AIDS TREATMENT NEWS #340, April 7, 2000
John S. James
This unexpected announcement, an important victory for South Africa, followed a campaign by MSF (Doctors Without Borders), TAC (the Treatment Action Campaign, the main HIV/AIDS treatment activist organization in South Africa), ACT UP in the U.S., and others.
For more information, see "GIVING IT AWAY: An American Pharmaceutical Giant Offers to Donate an AIDS Drug to South Africa," by Mark Schoofs, THE VILLAGE VOICE, April 4-10, 2000.
Comment
While important, this program is limited to one country, and to one disease. And no one knows how long the company will continue it.
There are many theories as to why Pfizer was willing to offer this program, which was unexpected:
* South Africans were preparing legal action to force the company to lower its price. If successful, it might have set precedents going beyond South Africa.

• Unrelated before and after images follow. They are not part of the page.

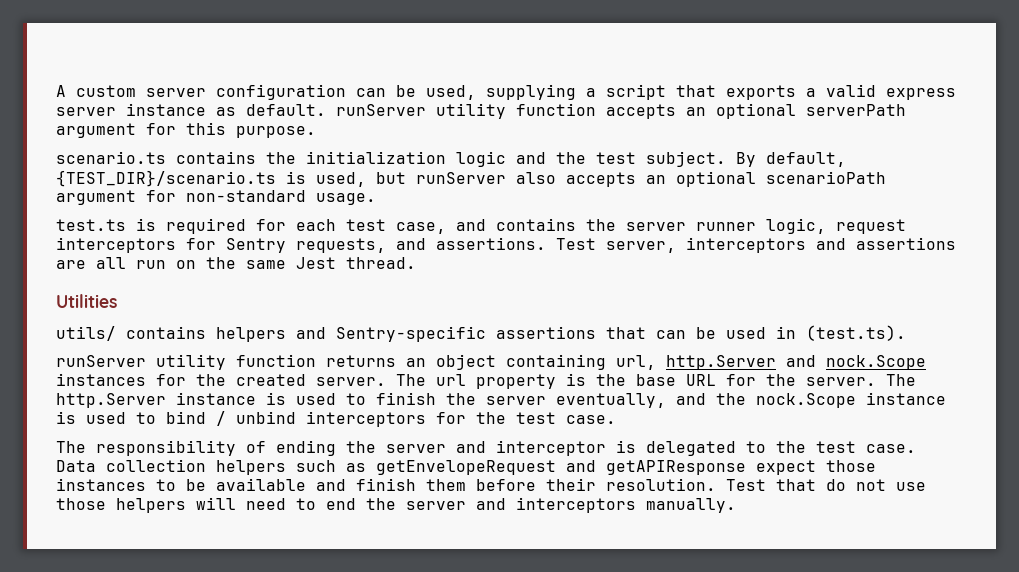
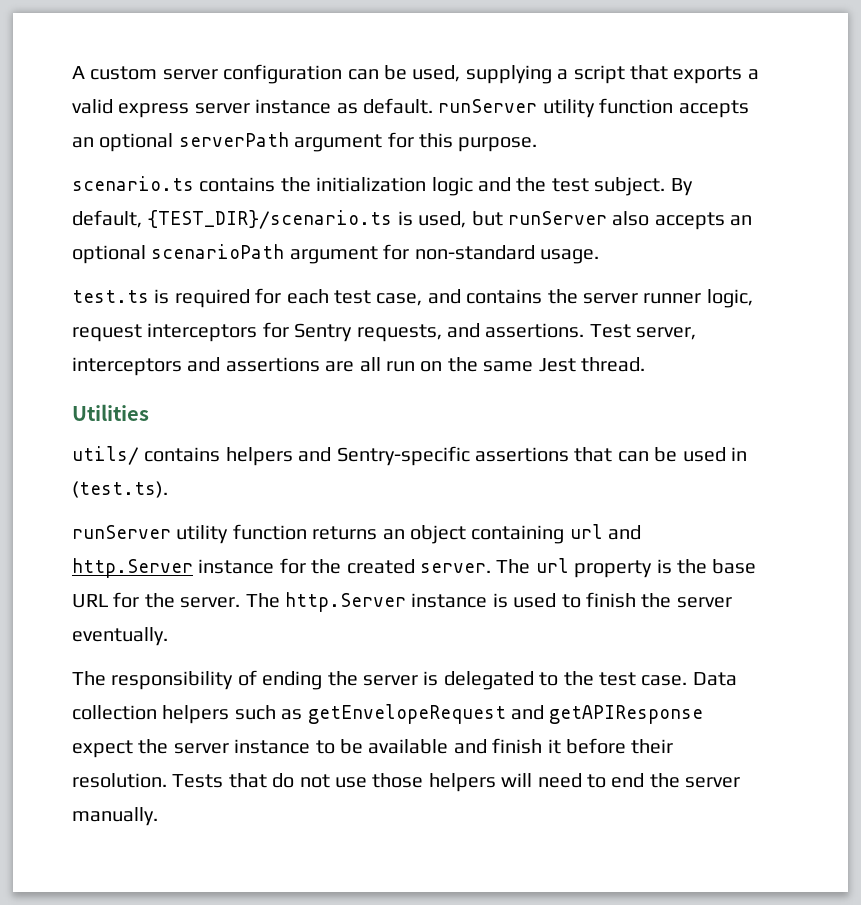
[616,355,926,370] [56,373,146,386] url, http.Server and nock.Scope instances -> [569,524,642,540] [72,558,275,578] url and http.Server instance
[556,392,946,408] [56,411,616,427] eventually, and the nock.Scope instance is used to bind / unbind interceptors for the test case. -> [72,627,168,646] eventually.
[456,440,606,456] and interceptor -> (418, 680) none
[826,460,876,472] [56,478,146,491] those instances -> [138,739,311,754] the server instance
[426,479,466,491] them -> [547,739,561,754] it
[726,479,766,491] Test -> [172,774,224,788] Tests
[476,497,636,513] and interceptors -> (741, 782) none

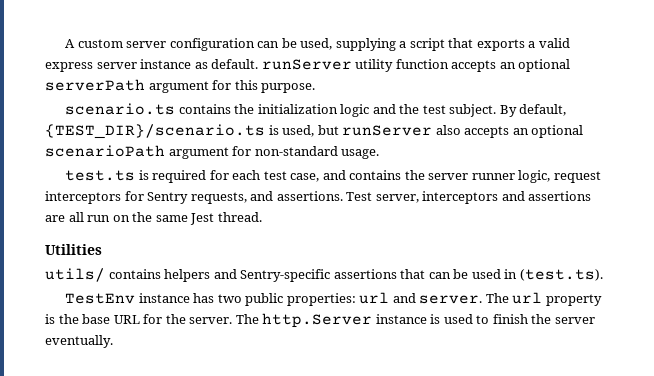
[72,524,642,544] [72,558,415,578] runServer utility function returns an object containing url and http.Server instance for the created -> [65,292,416,306] TestEnv instance has two public properties: url and
[72,670,737,690] [72,704,704,724] [72,738,674,758] [72,773,741,792] [72,807,158,826] // The responsibility of ending the server is delegated to the test case. Data collection helpers such as getEnvelopeRequest and getAPIResponse expect the server instance to be available and finish it before their resolution. Tests that do not use those helpers will need to end the server manually. -> (113, 341) none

* Pfizer is in merger talks to acquire Warner-Lambert, to create the world's second largest drug company; a key shareholder's meeting is April 27 in New York. The company may not want controversy which could interfere with the merger.

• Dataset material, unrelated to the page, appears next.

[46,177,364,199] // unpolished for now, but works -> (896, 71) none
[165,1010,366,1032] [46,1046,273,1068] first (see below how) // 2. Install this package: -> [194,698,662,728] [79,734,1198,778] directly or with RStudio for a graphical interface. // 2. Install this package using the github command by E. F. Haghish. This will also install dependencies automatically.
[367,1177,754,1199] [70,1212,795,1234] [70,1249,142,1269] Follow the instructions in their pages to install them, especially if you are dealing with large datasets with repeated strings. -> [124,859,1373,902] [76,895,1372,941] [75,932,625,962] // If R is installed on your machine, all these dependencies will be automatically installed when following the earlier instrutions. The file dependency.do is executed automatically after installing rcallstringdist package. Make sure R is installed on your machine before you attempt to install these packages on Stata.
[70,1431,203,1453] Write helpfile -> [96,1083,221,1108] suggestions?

* People dying because they cannot afford a drug which clearly can be sold profitably at a tenth the price is a natural story for the press and television, likely to lead to endless bad publicity. South Africa is a leader in the fight for wider drug access, and news there is likely to come to world attention. Thailand already has access to an affordable generic fluconazole; most countries do not, but treatment activists are usually much less organized than in South Africa or Thailand.

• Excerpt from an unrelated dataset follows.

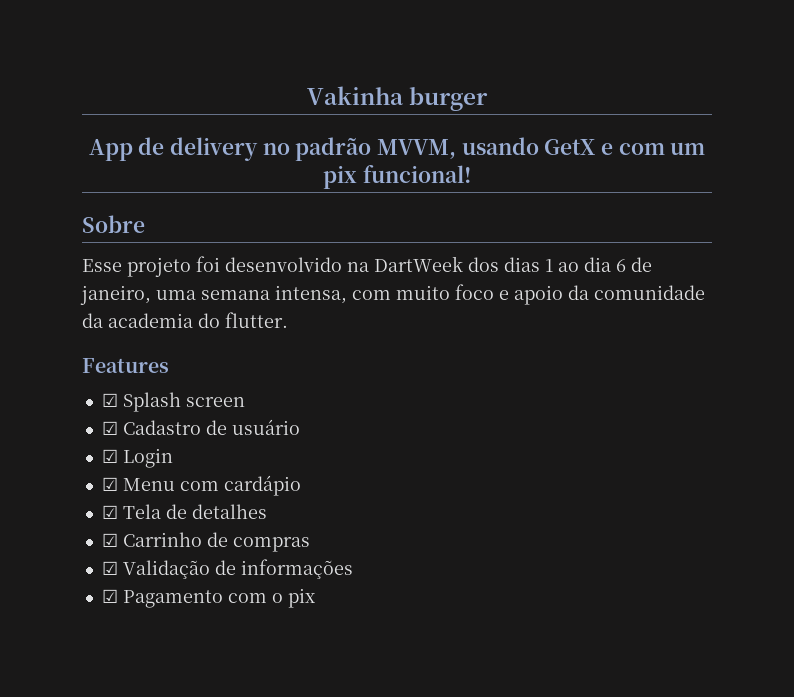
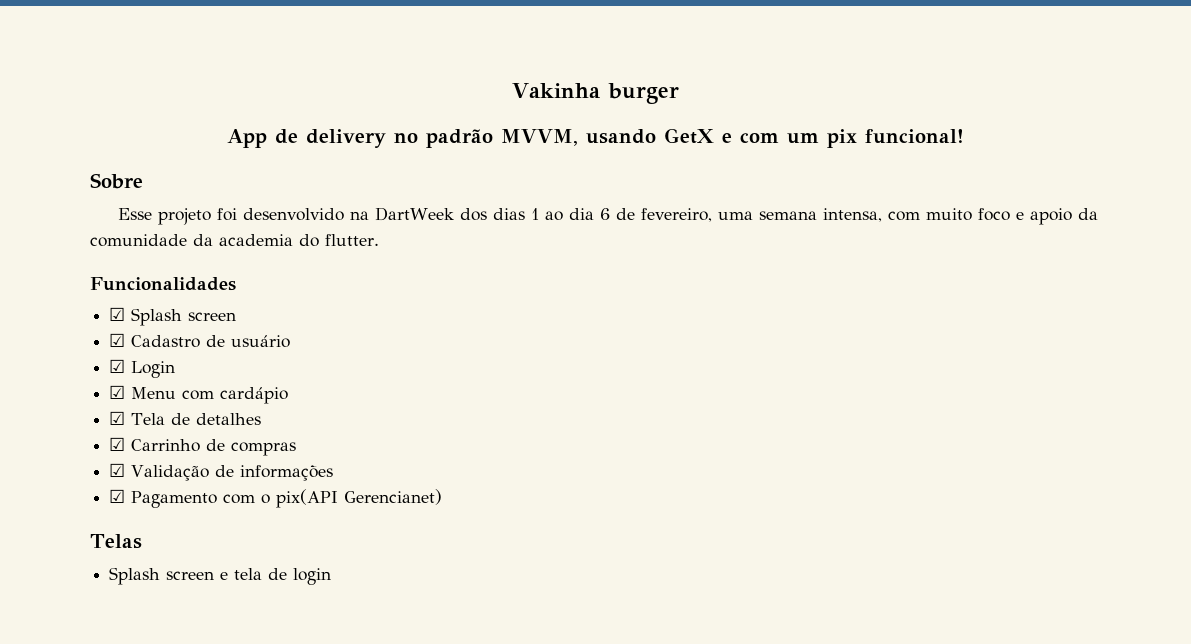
[80,285,151,305] janeiro, -> [640,208,712,222] fevereiro,
[82,358,169,373] Features -> [90,277,236,291] Funcionalidades
[287,588,315,608] pix -> [276,489,443,508] [90,534,142,549] [109,567,332,585] pix(API Gerencianet) // Telas // Splash screen e tela de login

* Giving a vital resource which could later be cut off creates leverage which may influence policy in the future.
* It is easier for a company to give product away than to sell it for a low price, which could lead to problems with customers who are paying more.
For all of these reasons, we believe, donating the drug made more sense to Pfizer than not doing so.
But still we do not have a model for access which is "broader and sustainable and global" [Eric Sawyer of ACT UP/New York, quoted in the VILLAGE VOICE article]. The difficulty is one of public relations. Under our system of drug development, patented pharmaceuticals need to be sold at a high markup in richer countries, to cover development and marketing expenses. At those prices, most of the world's people who need them cannot afford to buy them at all. But most drugs are inexpensive to manufacture, so access could be available at a generic price plus modest profit, either privately or through government or nonprofit programs--and corporate profits could even increase. But then those paying the high prices might complain. So millions of people are denied drugs they need and potentially could afford, in order to avoid public-relations complications for a few corporations.
Finding a path through this obstacle is a central problem of our age.